- Excerpted data -

***

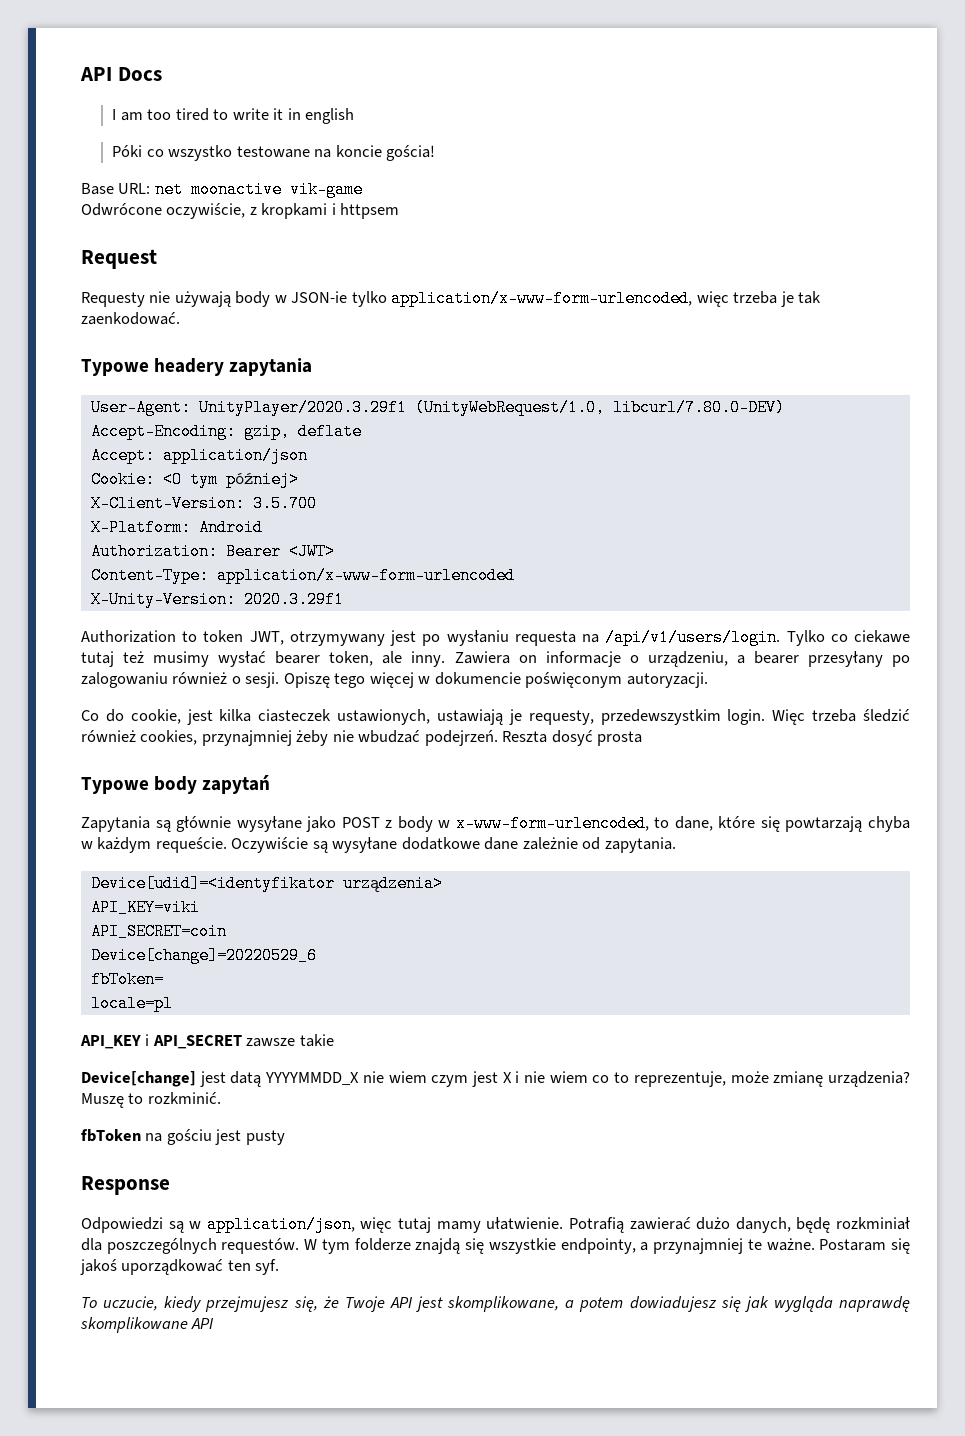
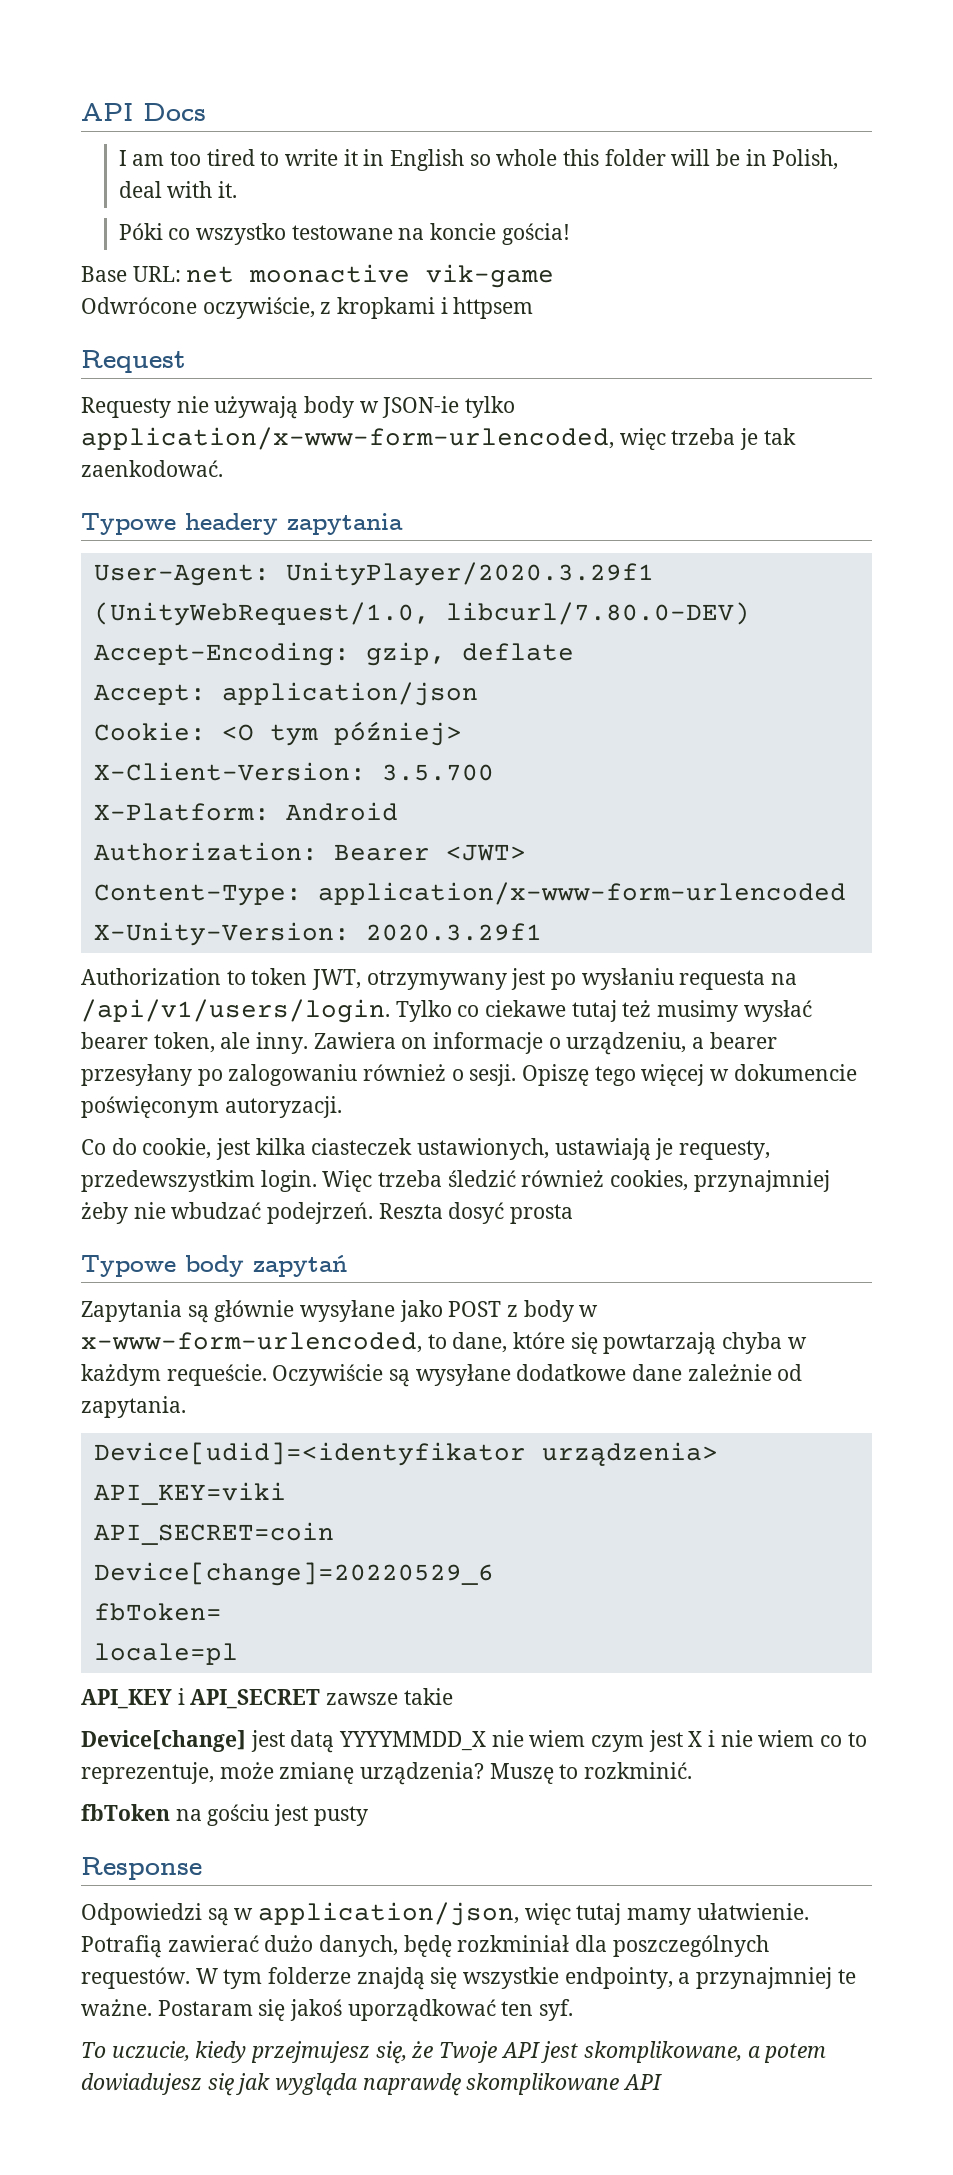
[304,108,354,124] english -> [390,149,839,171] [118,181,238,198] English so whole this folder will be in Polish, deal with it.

***

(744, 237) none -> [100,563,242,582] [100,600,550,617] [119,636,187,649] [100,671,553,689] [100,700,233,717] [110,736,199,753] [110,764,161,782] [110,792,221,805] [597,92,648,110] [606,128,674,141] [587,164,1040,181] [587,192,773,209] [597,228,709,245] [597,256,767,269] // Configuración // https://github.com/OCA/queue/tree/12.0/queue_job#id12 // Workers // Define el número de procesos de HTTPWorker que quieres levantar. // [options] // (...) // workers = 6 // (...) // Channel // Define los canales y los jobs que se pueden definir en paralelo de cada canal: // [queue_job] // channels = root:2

***

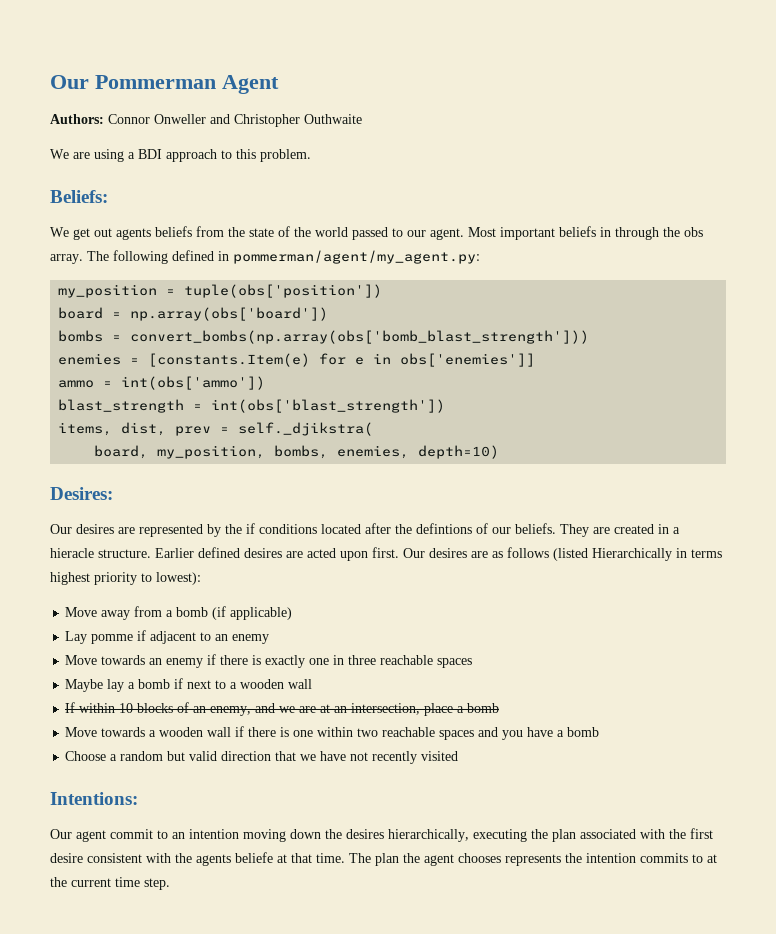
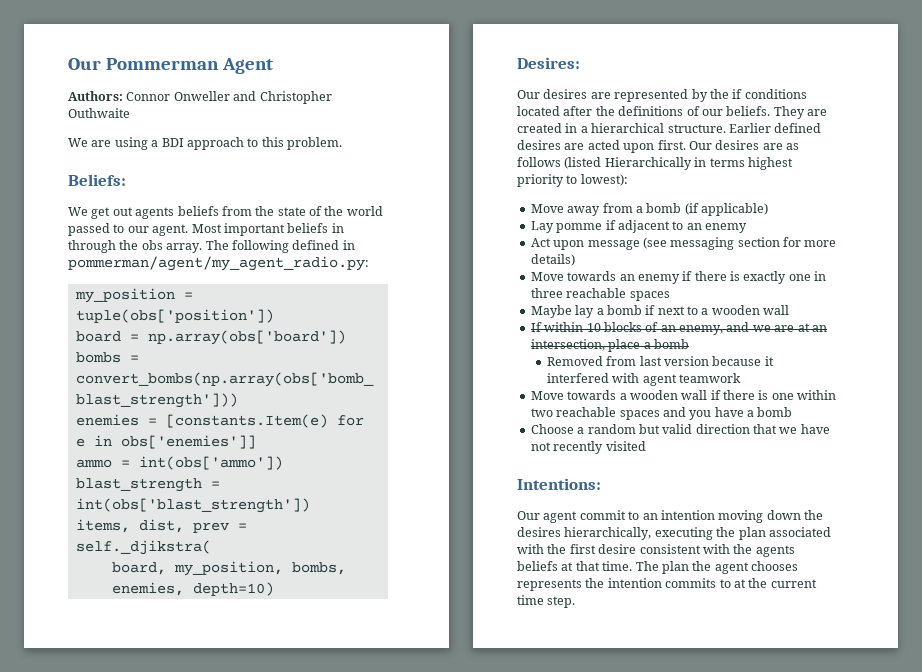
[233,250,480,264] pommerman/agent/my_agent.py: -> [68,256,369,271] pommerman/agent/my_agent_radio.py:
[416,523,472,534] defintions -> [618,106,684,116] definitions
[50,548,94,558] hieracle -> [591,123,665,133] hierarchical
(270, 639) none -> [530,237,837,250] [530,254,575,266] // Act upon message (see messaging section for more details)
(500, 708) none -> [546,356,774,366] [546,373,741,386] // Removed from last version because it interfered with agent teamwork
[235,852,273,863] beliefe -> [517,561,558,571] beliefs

***

- The problem -
Across the listing above, find all lines where the word "agent" is present and copy them.

- Task response -
[233,250,480,264] pommerman/agent/my_agent.py: -> [68,256,369,271] pommerman/agent/my_agent_radio.py:
(500, 708) none -> [546,356,774,366] [546,373,741,386] // Removed from last version because it interfered with agent teamwork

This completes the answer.